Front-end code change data
————
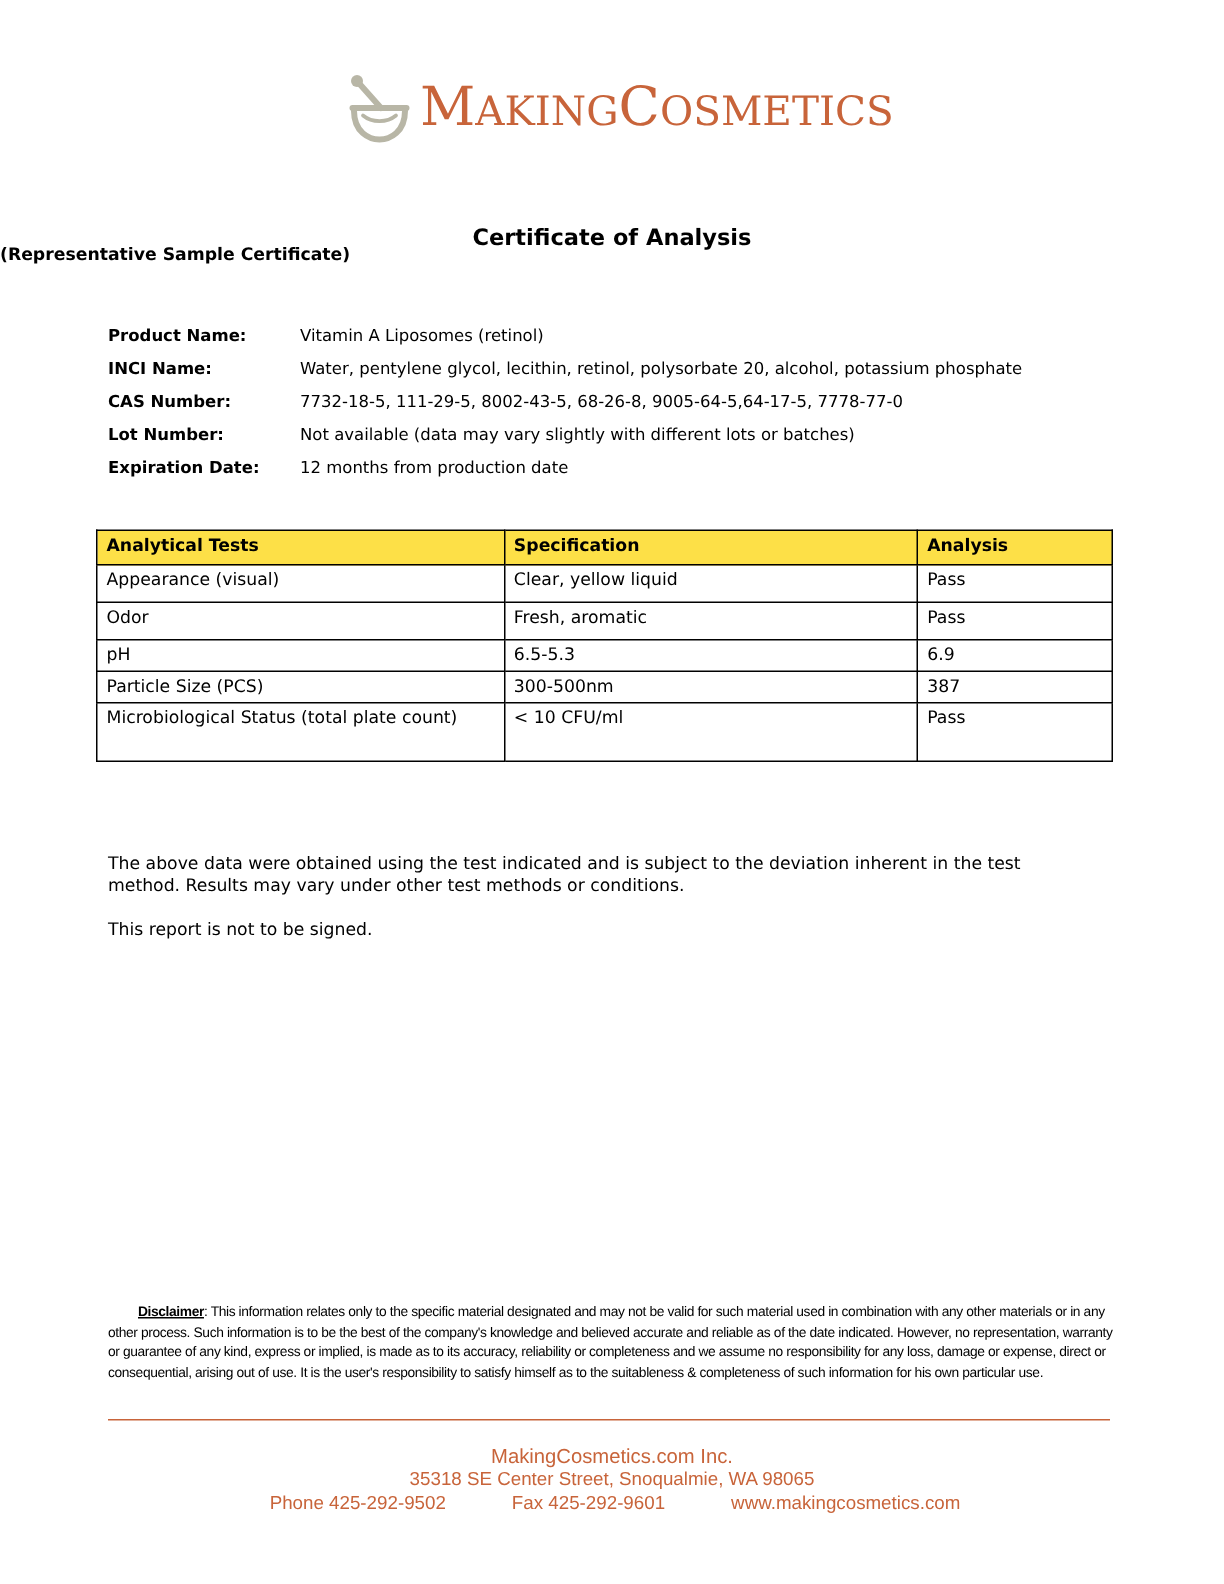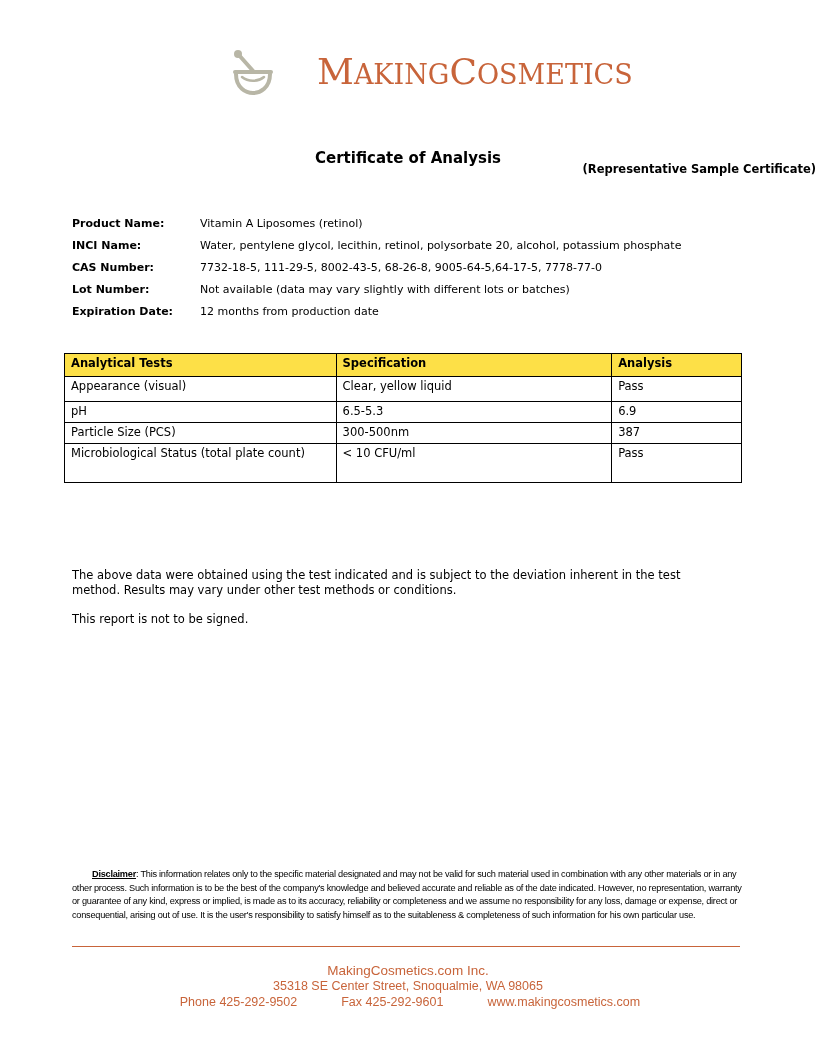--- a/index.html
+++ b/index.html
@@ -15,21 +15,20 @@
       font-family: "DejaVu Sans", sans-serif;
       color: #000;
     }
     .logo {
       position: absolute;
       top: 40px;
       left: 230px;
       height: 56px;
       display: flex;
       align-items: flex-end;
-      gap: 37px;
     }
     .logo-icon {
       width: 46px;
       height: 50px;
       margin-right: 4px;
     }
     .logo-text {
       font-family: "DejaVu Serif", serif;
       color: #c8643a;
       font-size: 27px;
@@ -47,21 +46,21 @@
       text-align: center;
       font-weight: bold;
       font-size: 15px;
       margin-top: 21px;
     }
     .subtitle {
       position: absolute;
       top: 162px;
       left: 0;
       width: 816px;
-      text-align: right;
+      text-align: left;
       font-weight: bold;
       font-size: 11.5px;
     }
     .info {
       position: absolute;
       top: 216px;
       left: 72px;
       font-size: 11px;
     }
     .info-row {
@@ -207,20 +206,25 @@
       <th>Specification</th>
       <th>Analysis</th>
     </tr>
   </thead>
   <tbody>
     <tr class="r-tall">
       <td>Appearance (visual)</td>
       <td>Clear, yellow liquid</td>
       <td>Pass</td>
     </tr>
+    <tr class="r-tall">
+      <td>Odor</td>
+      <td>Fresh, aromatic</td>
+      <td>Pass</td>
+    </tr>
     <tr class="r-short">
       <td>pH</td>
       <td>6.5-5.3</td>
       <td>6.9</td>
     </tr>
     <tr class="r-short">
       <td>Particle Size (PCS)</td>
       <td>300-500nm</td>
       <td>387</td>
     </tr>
————
◆ Task goal: Read through the records above and copy the lines that contain "left".

◆ Written solution:
       left: 230px;
       left: 0;
+      text-align: left;
       left: 72px;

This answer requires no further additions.